Smiths Group rules out break-up as profits rise
The new chief executive of Smiths Group, the 165-year-old engineering group that started out as a jewellery shop and played a part in the first test-tube baby, reversed his predecessor’s plan break up the company.
The group — one of Britain’s last remaining engineering conglomerates, with a diverse exposure to markets including medical devices and petrochemicals — has long been viewed by City analysts as a candidate for dismantling.
But Andrew Reynolds Smith, who took the helm less than six months ago, said this was not on his agenda.
“I’m not here to break up the company. I’m here to build it and take it forwards,” said Mr Reynolds Smith, who added that he had support from investors.
“We’ve had an extensive consultation with shareholders and what they want is sustainable, long-term value. An important part of that is a well-run, high-performing business which is growing.”
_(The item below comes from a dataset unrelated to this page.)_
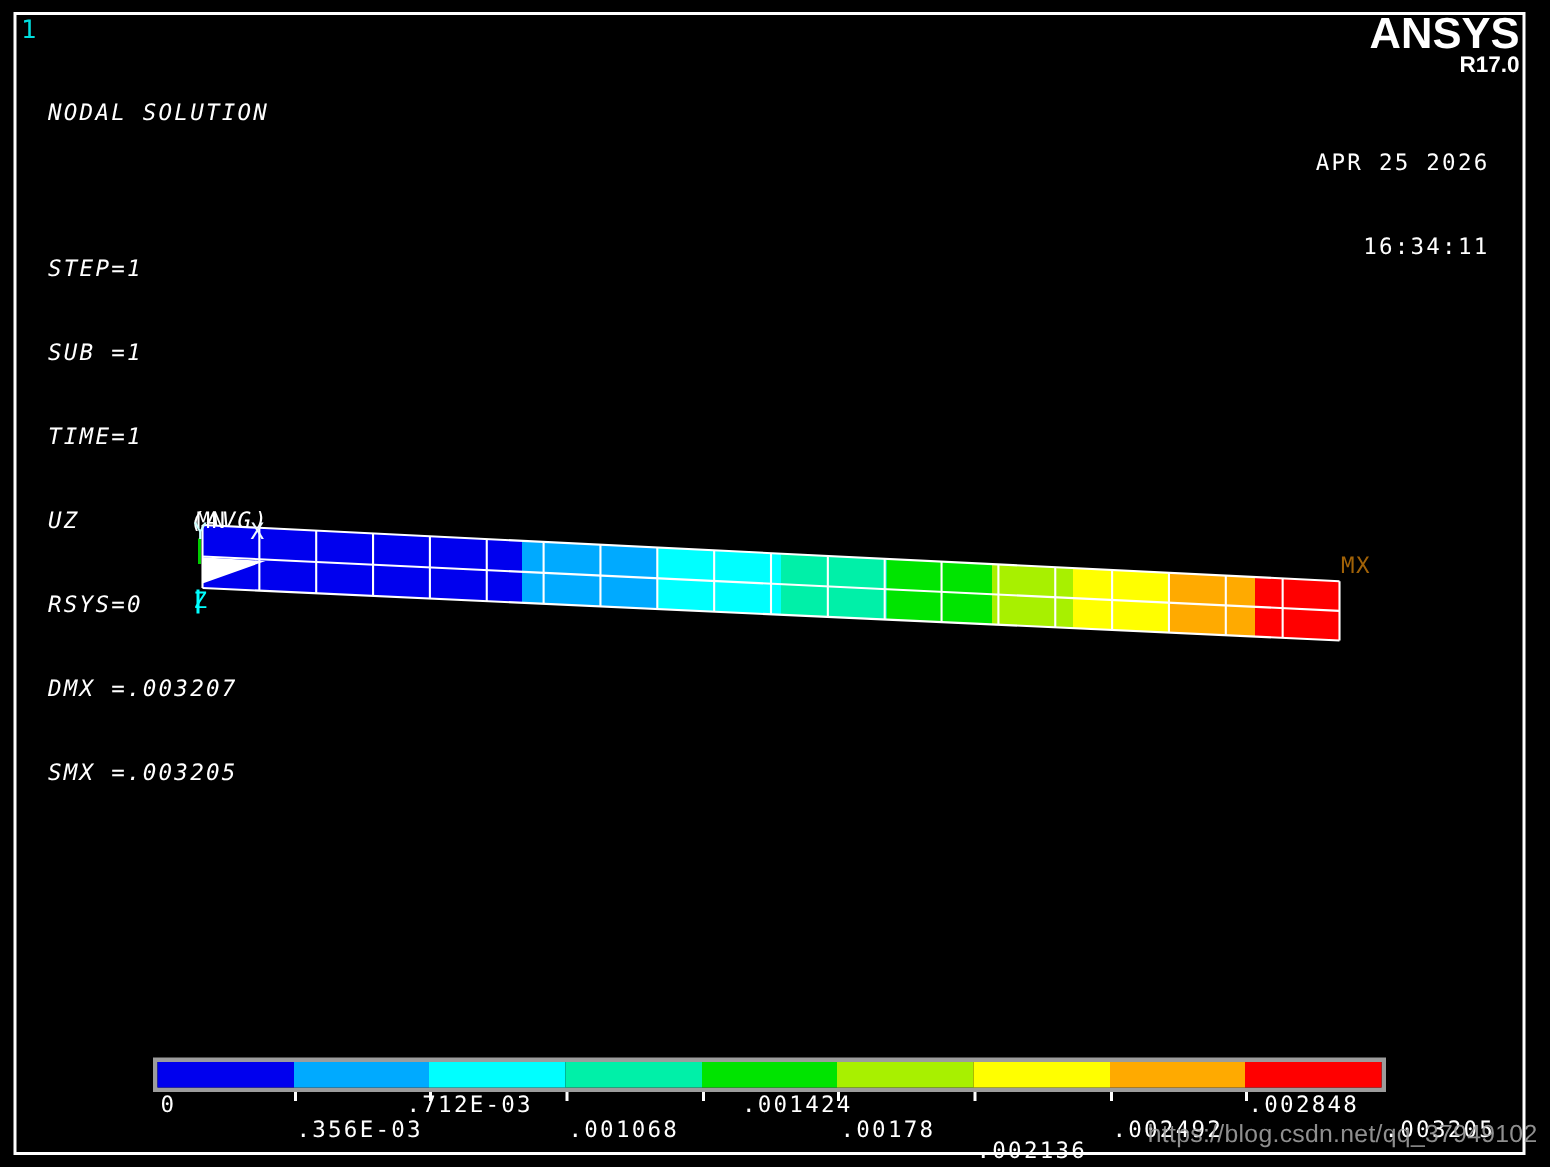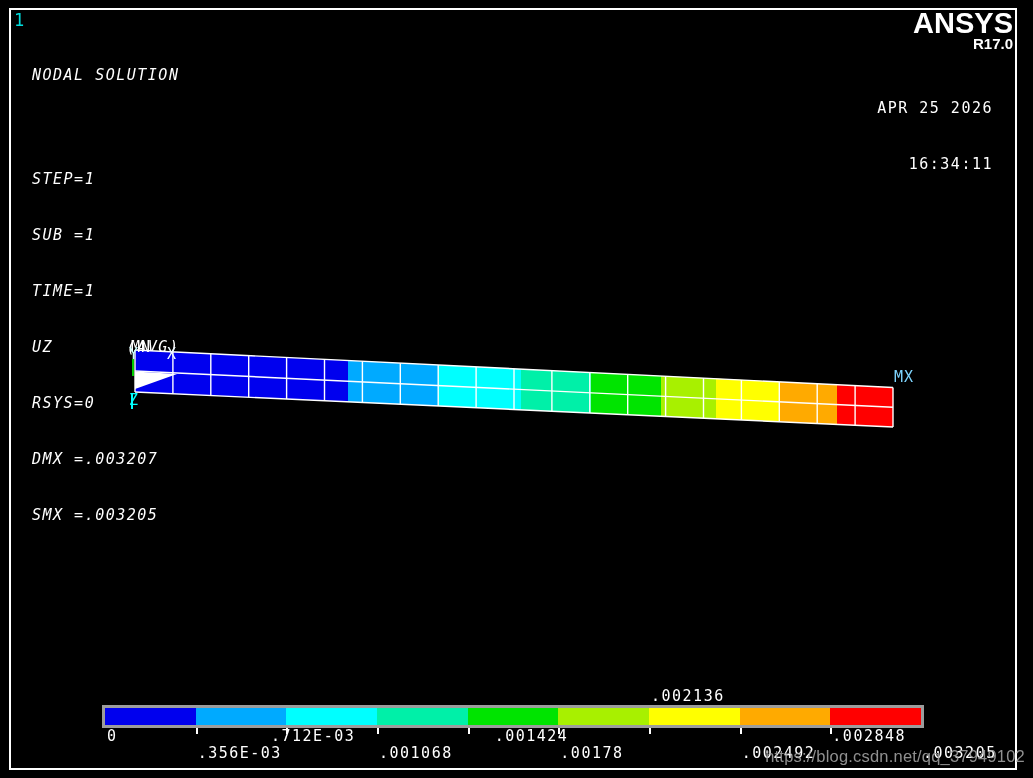"MX" .lbl-mx { color: #7dd3fc -> #a16207 }
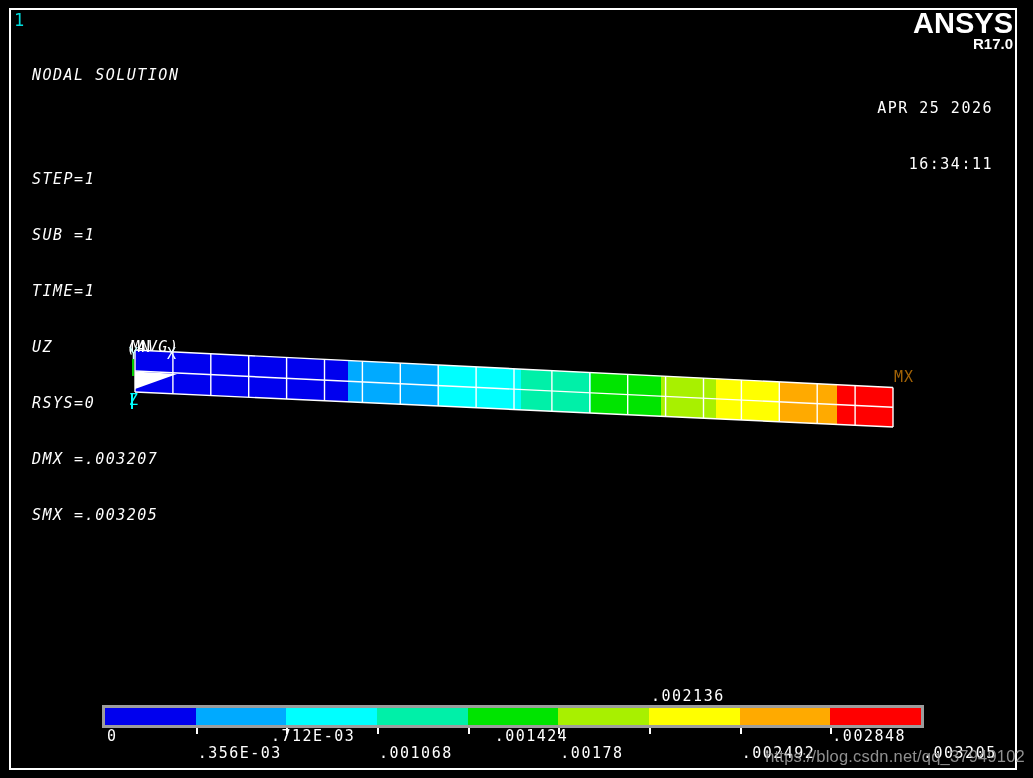".002136" div.legend-value { top: 687px -> 758px }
The comments put an end to what many people saw as the core mission of Philip Bowman, his predecessor, whose attempts to make significant disposals were thwarted by factors such as the company’s big pension deficit and the financial crisis.
The pensions deficit has since been vastly reduced — and Mr Reynolds Smith said his focus was on expanding the business organically into new geographies.
“I come in at a time with a very good platform to build on,” he said. “For a group such as Smiths, [having] less than 15 per cent [of sales] in high-growth economies and less than 4 per cent of revenue in China is too low”.
Smiths floated on the London Stock Exchange days before the outbreak of the first world war and today makes products ranging from mechanical seals for energy installations to airport security scanners.
Mr Reynolds Smith said he wanted “after-market” services, which include maintenance and replacements and are touted as more resilient than equipment sales, to contribute more than their current half share of group revenue.
Smiths revealed a 28 per cent increase in pre-tax profit to £168m for the six months ending January 31. This was down to reduced charges for items such as restructuring, asbestos litigation and writedowns on acquisitions.
However, in a reflection of the malaise surrounding the wider engineering sector, Smiths’ underlying earnings tumbled by 9 per cent to £189m on the company’s preferred measure of headline pre-tax profit. Revenue fell 3 per cent to £1.37bn.
This was largely because of difficulties at its John Crane division, which makes equipment for the oil and gas sector, and accounts for more than one-third of group operating profit.
A sustained rout in crude prices — illustrated by the benchmark Brent indicator again falling below a threshold of $40 a barrel this week — has led energy majors to scrap billions of dollars worth of investment plans. Smiths joined the growing ranks of UK-listed manufacturers, such as Weir and IMI, which have been hit by the commodities slowdown.
There was one bright spot as Smiths Detection — which makes security devices such as explosives detectors — enjoyed a 38 per cent rise in underlying operating profit on revenues up 4 per cent.
“Today’s interim results are better than we expected,” wrote Michael Blogg of Investec in a note to clients.
Shares in the company were down 3 per cent on Wednesday at £10.47. Management increased the interim dividend by 2 per cent to 13.25p per share as basic earnings per share came in at 32.8p.
In a sign of the diminishing stature of engineering groups among investors, Smiths is being relegated from the FTSE 100 index of blue-chip companies.